Romy: Anatomy of a Face (Romy. Porträt eines Gesichts) is a 1967 West German documentary film about the actress Romy Schneider. Directed by Hans-Jürgen Syberberg, the film was shot at the ski resort of Kitzbühel during three days in February 1966. It was made for television.

The film director Syberberg portrays the aspiring film actress Romy Schneider while skiing on the Kitzbüheler Horn, walking around Kaps Castle and talking about her career in detail by the fireplace: Romy Schneider expresses her great desire to play theater in Germany and Austria, but at the same time confesses her stage fright. She talks about the beginning of her career with her first film role in 1953 at the side of her mother Magda Schneider, as well as about the great success of the "Sissi films". She talks about her everyday life when she was not filming in Paris, the “star system” in the USA and the shooting of the film The Trial (1962) with director Orson Welles as well as about her encounter with Coco Chanel in 1962.

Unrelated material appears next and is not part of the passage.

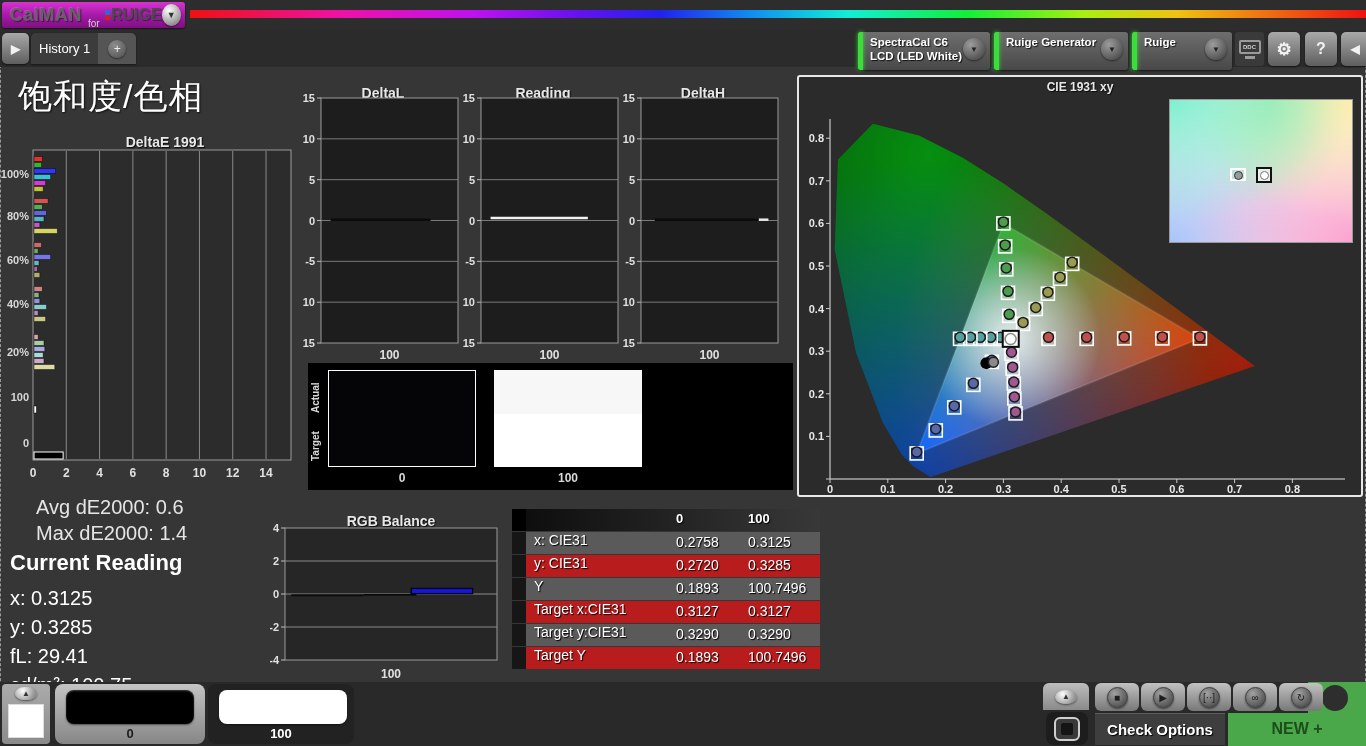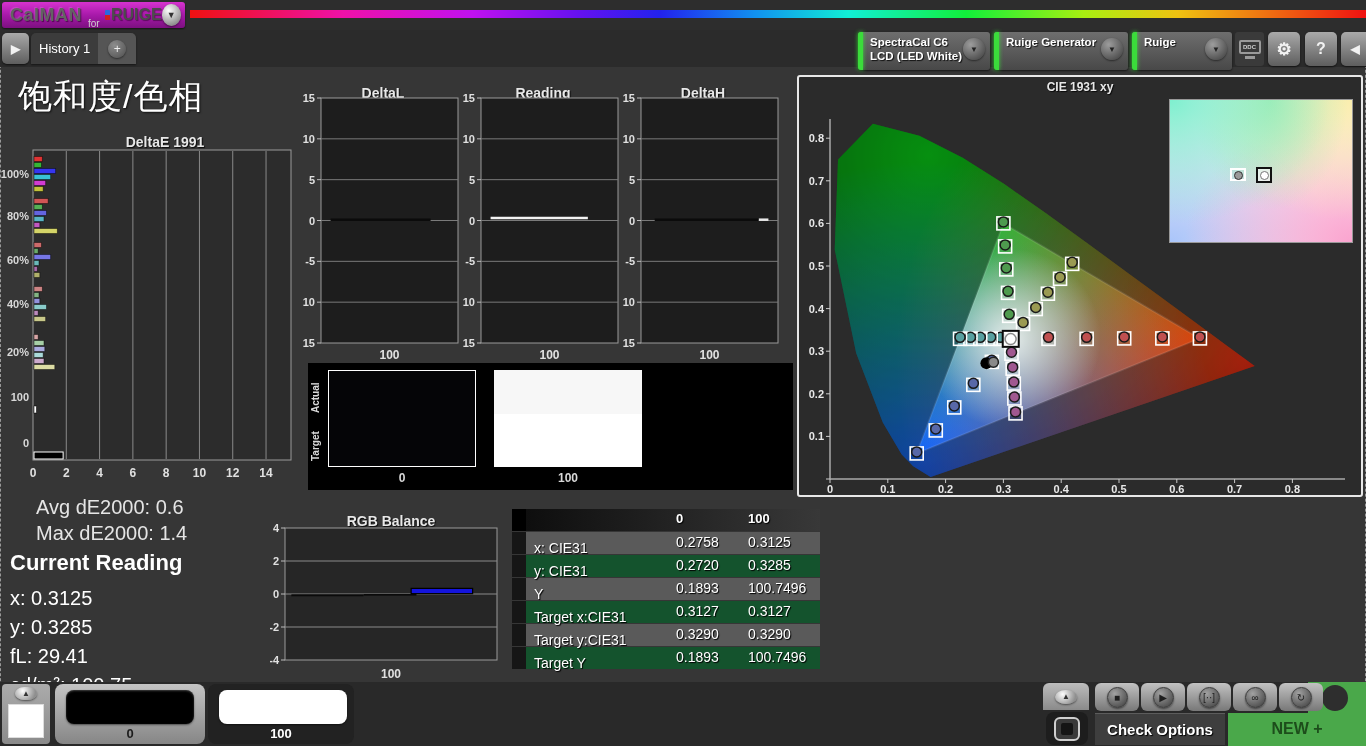"x: CIE31" .t-label { padding: 8px 0 0 6px -> 0 0 0 6px }
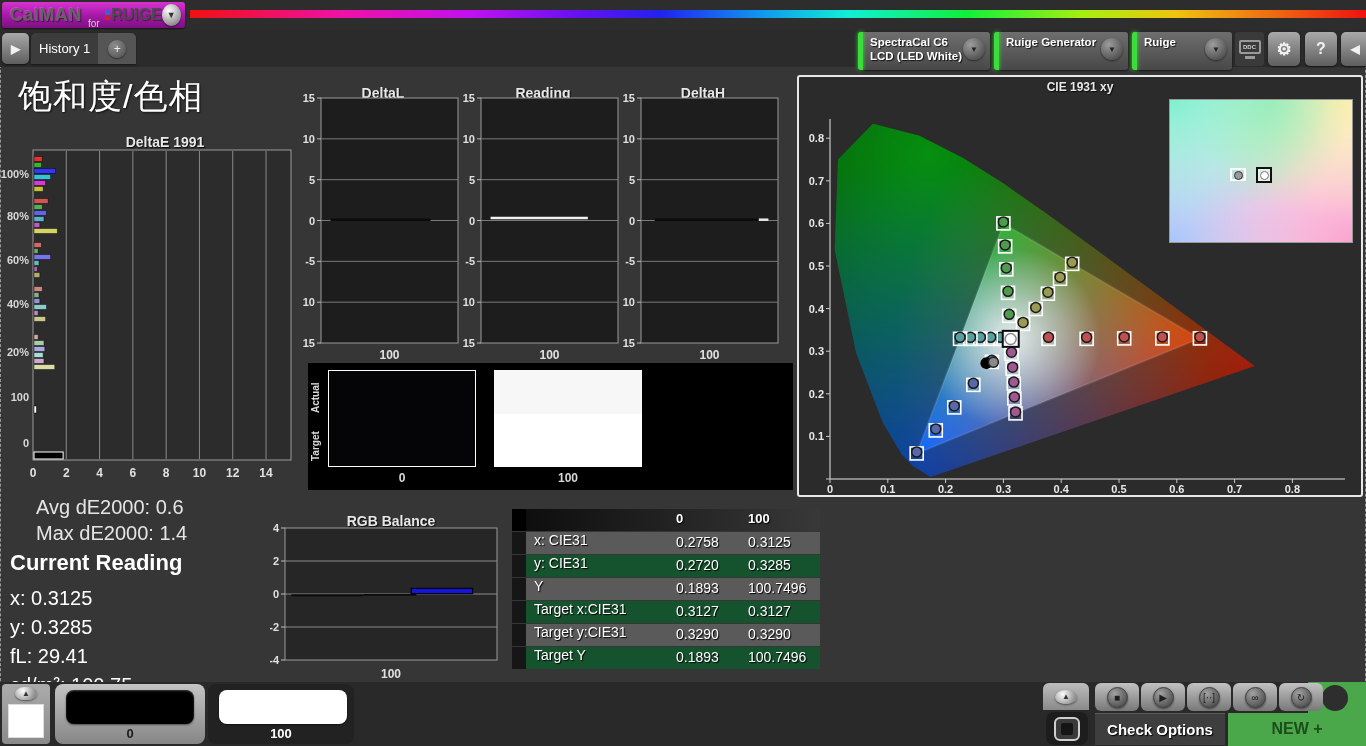"y: CIE31" .t-light { background: #14532d -> #b91c1c }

Syberberg shows an amazingly approachable and forthcoming Romy Schneider, with all the magic of her 27-year-old physical beauty and her softly modulated voice. At the same time you can also see the actress's great sensitivity, her nervousness and her self-doubt. This allows deep insight into Romy Schneider's personality. The film is underlaid with music from the 1960s (Oscar Peterson's “Tangerine”, the chanson “Que c'est triste Venise” by Charles Aznavour and the song “Bee-Bom” by Sammy Davis Jr.) and vividly conveys the leisure life of Romy Schneider.